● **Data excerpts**
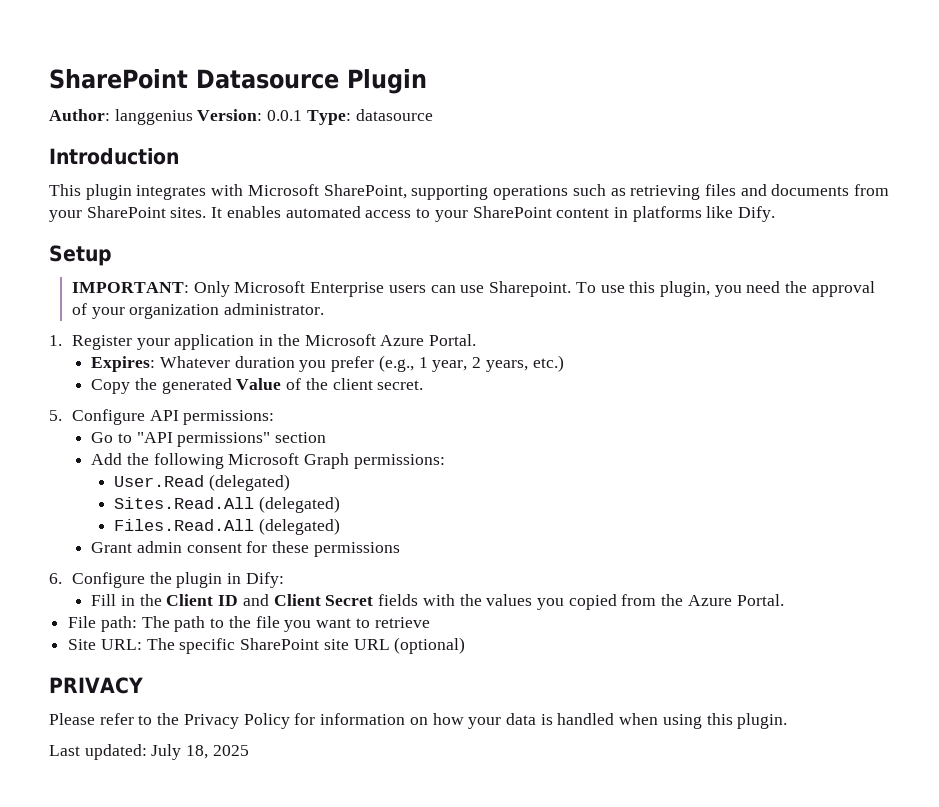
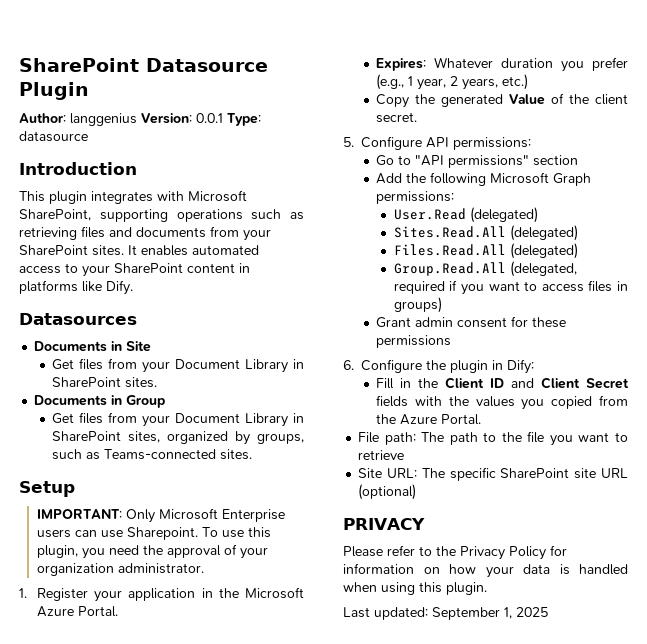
+ Datasources
+ Documents in Site
+ Get files from your Document Library in SharePoint sites.
+ Documents in Group
+ Get files from your Document Library in SharePoint sites, organized by groups, such as Teams-connected sites.
+ Group.Read.All (delegated, required if you want to access files in groups)
- Last updated: July 18, 2025
+ Last updated: September 1, 2025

● **WHAT THE TASK REQUIRES**
Copy each line above holding "updated".

● **FINAL ANSWER**
- Last updated: July 18, 2025
+ Last updated: September 1, 2025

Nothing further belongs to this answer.